2.1. Reddito dominicale e reddito agrario. Il reddito dei terreni si distingue in reddito dominicale e reddito
agrario. Alla base del sistema vi è il concetto che il reddito dei terreni è suddivisibile in quattro parti, che
remunerano: la terra nel suo stato naturale; il capitale di miglioramento che viene investito; il capitale di
esercizio; il lavoro. Il reddito dominicale comprende le prime due parti, cioè quelle che corrispondono alla
proprietà del fondo e dei capitali stabilmente investiti. Secondo il testo unico, il reddito dominicale "è
costituito dalla parte dominicale del reddito medio ordinario ritraibile dal terreno attraverso l'esercizio
dell'attività agricole". Il reddito agrario "è costituito dalla parte del reddito medio ordinario dei terreni
imputabile al capitale d'esercizio e al lavoro di organizzazione impiegati, nei limiti della potenzialità del
terreno, nell'esercizio di attività agricole su di esso".
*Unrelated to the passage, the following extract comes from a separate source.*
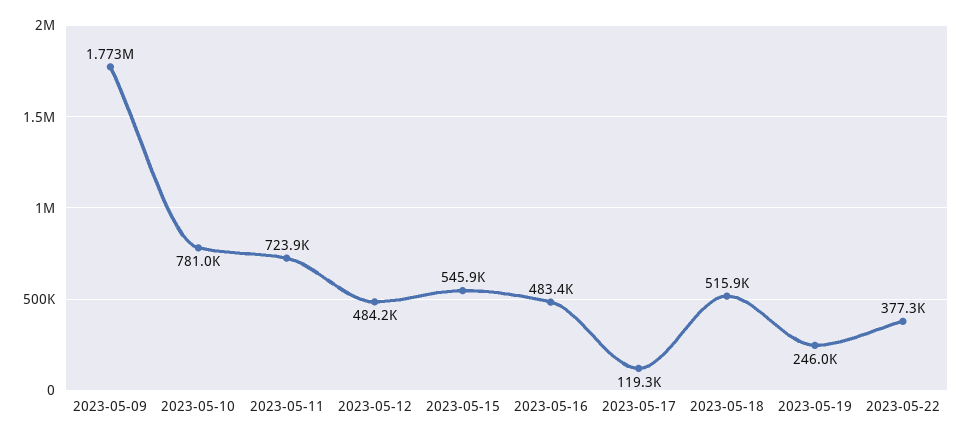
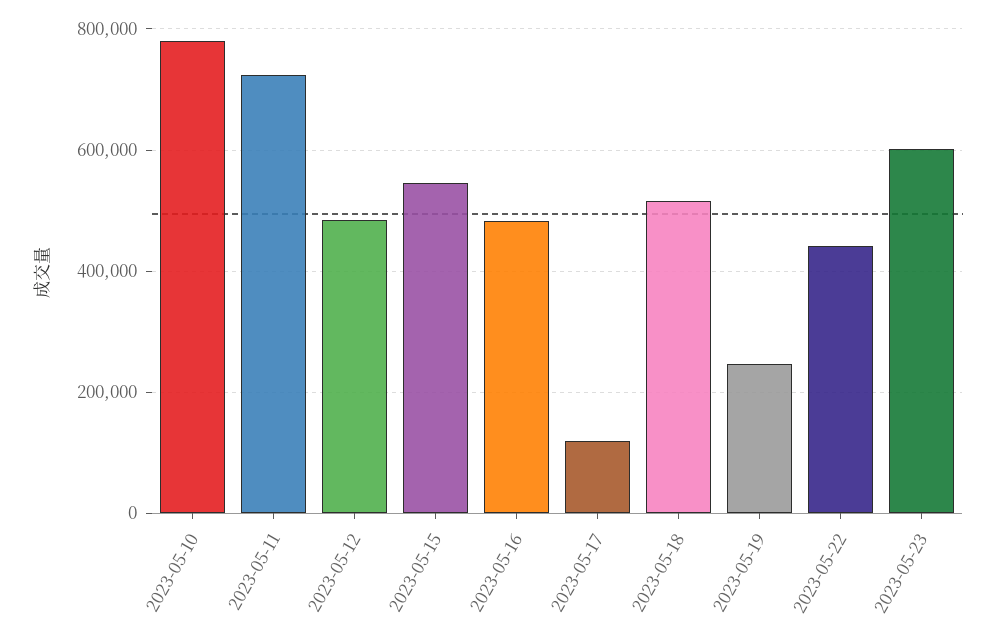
2023-05-09: 1773000 -> none
2023-05-22: 377300 -> 440000
2023-05-23: none -> 600000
B) il reddito dominicale e il reddito agrario sono tassati nella misura "media ordinaria", risultante dalle
tariffe d'estimo catastale. Il reddito catastale:
-è un reddito ordinario, vale a dire è il reddito ottenuto dal coltivatore di capacità normale, che applichi le
tecniche produttive generalmente adottate nella zona;
-inoltre è un reddito medio, perché calcolato per una media di più anni, in modo da abbracciare un ciclo
produttivo che tenga conto delle vicende favorevoli e sfavorevoli.
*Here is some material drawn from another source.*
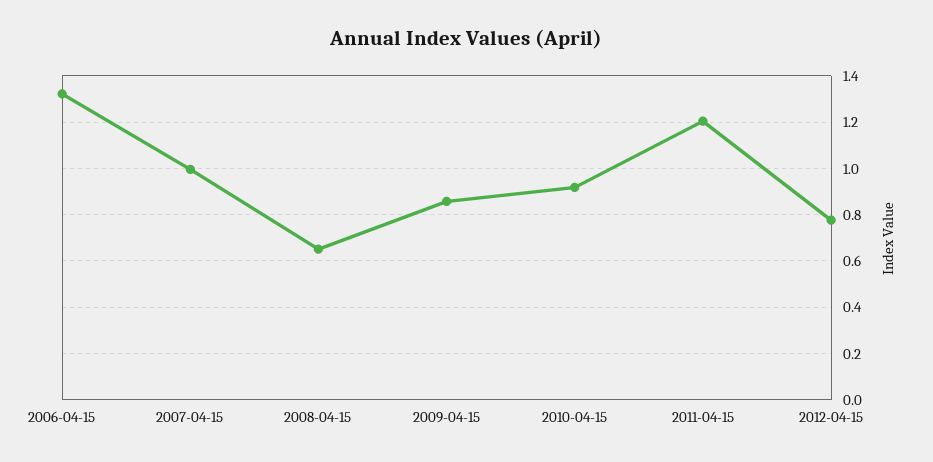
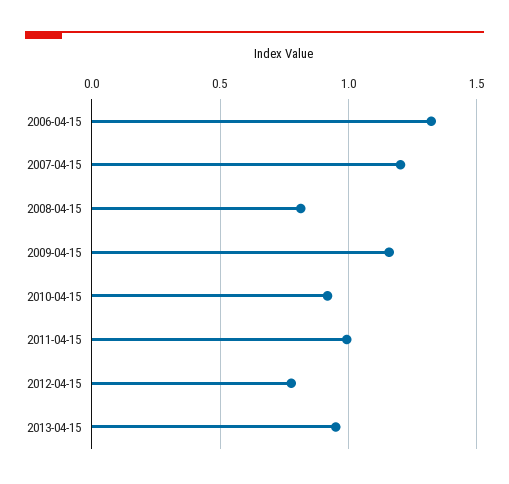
2007-04-15: 1 -> 1.2
2008-04-15: 0.65 -> 0.8
2009-04-15: 0.85 -> 1.15
2011-04-15: 1.2 -> 1
2013-04-15: none -> 0.95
La legge disciplina la revisione delle tariffe d'estimo e la riduzione dell'imponibile in caso di mancata
coltivazione.
C) il reddito agrario è il reddito dell'impresa agraria, ossia il reddito derivante dall'esercizio di attività
agricole e di attività connesse, nei limiti della potenzialità del terreno. Le attività agricole in senso stretto
sono: la coltivazione del terreno e la silvicoltura; l'allevamento di animali con mangimi ottenibili per almeno
un quarto dal terreno e le attività dirette alla produzione di vegetali tramite l'utilizzo di strutture fisse o
mobili. L'attività "connesse" sono le attività dirette alla manipolazione, conservazione, trasformazione,
commercializzazione e valorizzazione, ancorché non svolte sul terreno, di prodotti ottenuti
prevalentemente dalla coltivazione del fondo o del bosco o dall'allevamento di animali.
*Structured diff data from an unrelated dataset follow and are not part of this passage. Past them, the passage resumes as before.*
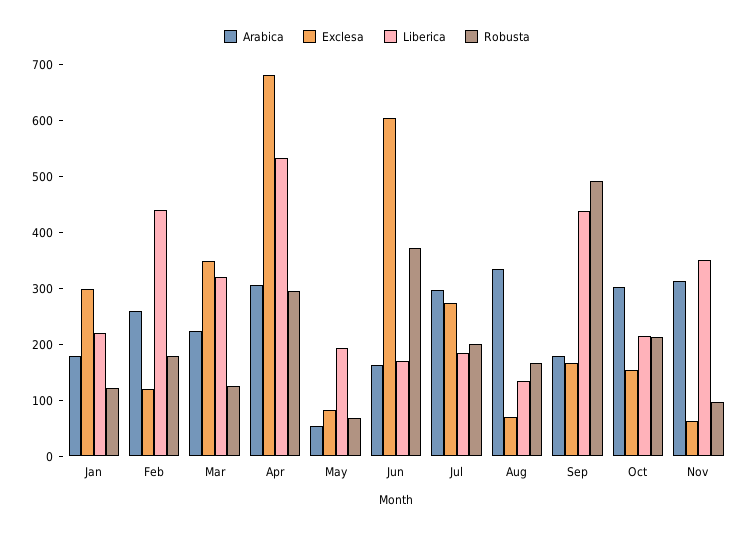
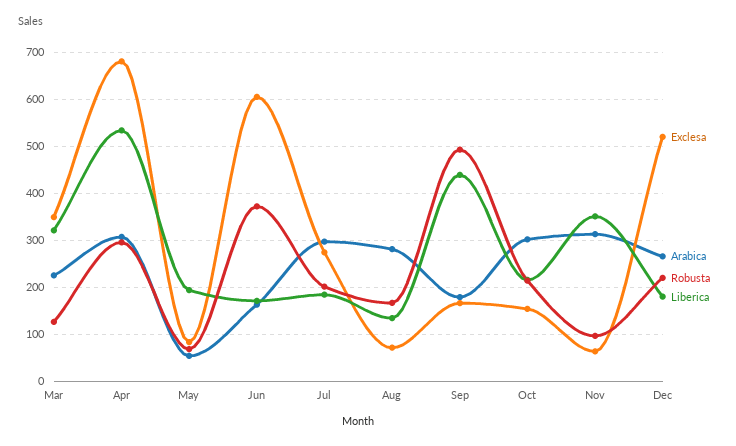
Arabica, Jan: 180 -> none
Exclesa, Jan: 300 -> none
Liberica, Jan: 220 -> none
Robusta, Jan: 120 -> none
Arabica, Feb: 260 -> none
Exclesa, Feb: 120 -> none
Liberica, Feb: 440 -> none
Robusta, Feb: 180 -> none
Arabica, Aug: 340 -> 280
Exclesa, Dec: none -> 520
Arabica, Dec: none -> 260
Robusta, Dec: none -> 220
Liberica, Dec: none -> 180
D) la tassazione su base catastale si applica alle persone fisiche, alle società semplici e agli enti non
commerciali. I redditi delle società commerciali sono redditi d'impresa; di conseguenza, il reddito agrario è
reddito d'impresa quando è prodotto da società commerciali o da altri enti commerciali. Possono optare
per l'imposizione dei redditi su base catastale le società di persone, le società a responsabilità limitata e le
società cooperative, che rivestono la qualifica di società agricola, ossia la società che svolgono in via
esclusiva le attività agricole indicate dall'art.2135 c.c. Per legge sono imprenditori agricoli le società di
persone commerciali e le società a responsabilità limitata, quando: sono costituite da imprenditori agricoli;
svolgono esclusivamente attività di manipolazione, conservazione, trasformazione, commercializzazione e
valorizzazione di prodotti agricoli ceduti dai soci.
2.2. Le imprese di allevamento. Le imprese di allevamento sono imprese agrarie, il cui reddito è
determinato catastalmente. Sono imprese dove l'attività è svolta con mangimi ottenibili per almeno un
quarto dal terreno; se si superano i limiti, il reddito eccedente è reddito d'impresa commerciale.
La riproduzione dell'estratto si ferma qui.